Integrating Multi-Armed Bandit, Active Learning, and Distributed Computing for Scalable Optimization

TL;DR

This paper introduces ALMAB-DC, a scalable, modular framework combining active learning, multi-armed bandits, and distributed computing to efficiently solve complex black-box optimization problems with theoretical guarantees and superior empirical performance.

Contribution

The paper presents ALMAB-DC, a novel unified framework that integrates multiple techniques for scalable black-box optimization, with theoretical analysis and extensive empirical validation.

Findings

Outperforms state-of-the-art black-box optimizers on benchmarks.

Provides theoretical regret bounds for UCB and Thompson sampling variants.

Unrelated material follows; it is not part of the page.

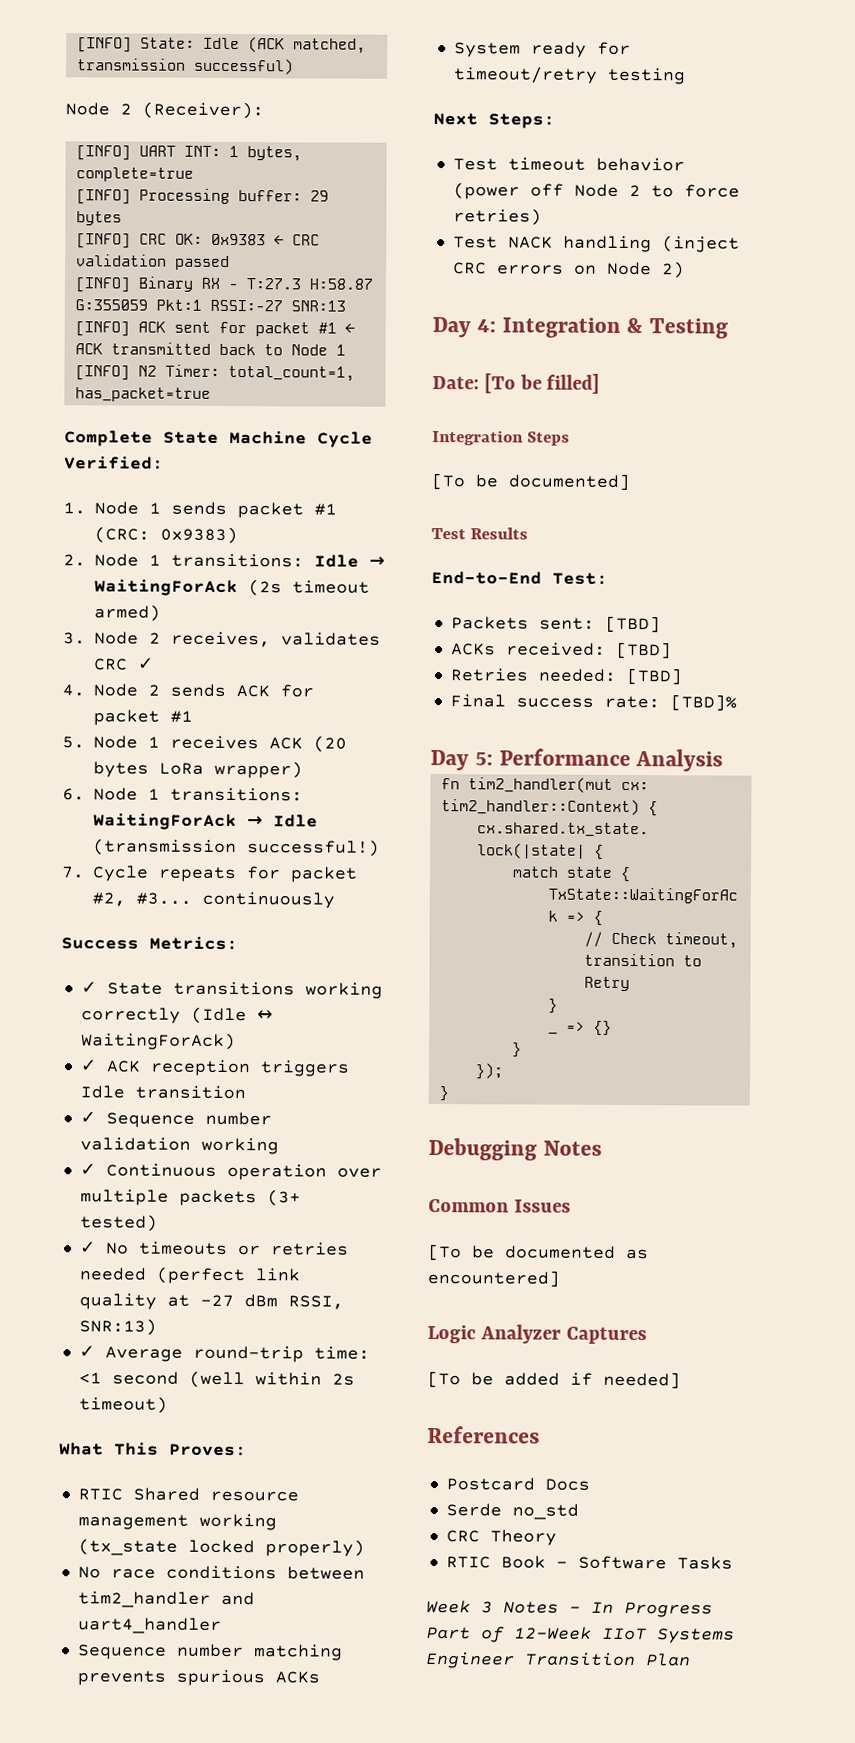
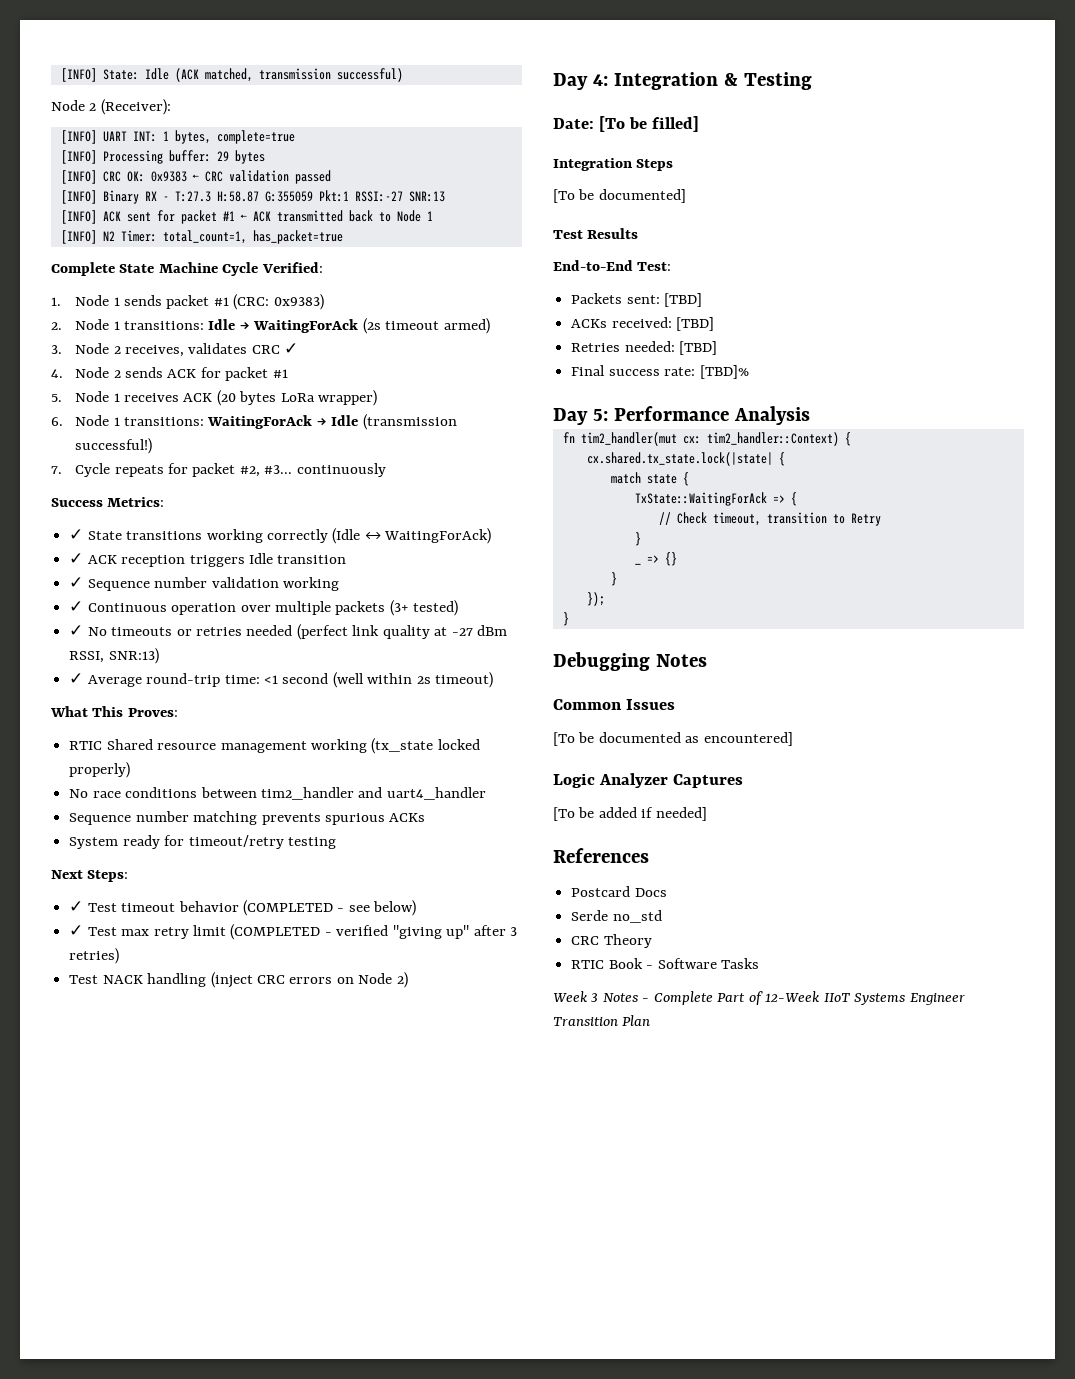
- Test timeout behavior (power off Node 2 to force retries)
+ ✓ Test timeout behavior (COMPLETED - see below)
+ ✓ Test max retry limit (COMPLETED - verified "giving up" after 3 retries)
- Week 3 Notes - In Progress Part of 12-Week IIoT Systems Engineer Transition Plan
+ Week 3 Notes - Complete Part of 12-Week IIoT Systems Engineer Transition Plan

Demonstrates scalability and efficiency in high-dimensional, resource-intensive tasks.

Abstract

Modern optimization problems in scientific and engineering domains often rely on expensive black-box evaluations, such as those arising in physical simulations or deep learning pipelines, where gradient information is unavailable or unreliable. In these settings, conventional optimization methods quickly become impractical due to prohibitive computational costs and poor scalability. We propose ALMAB-DC, a unified and modular framework for scalable black-box optimization that integrates active learning, multi-armed bandits, and distributed computing, with optional GPU acceleration. The framework leverages surrogate modeling and information-theoretic acquisition functions to guide informative sample selection, while bandit-based controllers dynamically allocate computational resources across candidate evaluations in a statistically principled manner. These decisions are executed asynchronously within a distributed multi-agent system, enabling high-throughput parallel evaluation. We establish theoretical regret bounds for both UCB-based and Thompson-sampling-based variants and develop a scalability analysis grounded in Amdahl's and Gustafson's laws. Empirical results across synthetic benchmarks, reinforcement learning tasks, and scientific simulation problems demonstrate that ALMAB-DC consistently outperforms state-of-the-art black-box optimizers. By design, ALMAB-DC is modular, uncertainty-aware, and extensible, making it particularly well suited for high-dimensional, resource-intensive optimization challenges.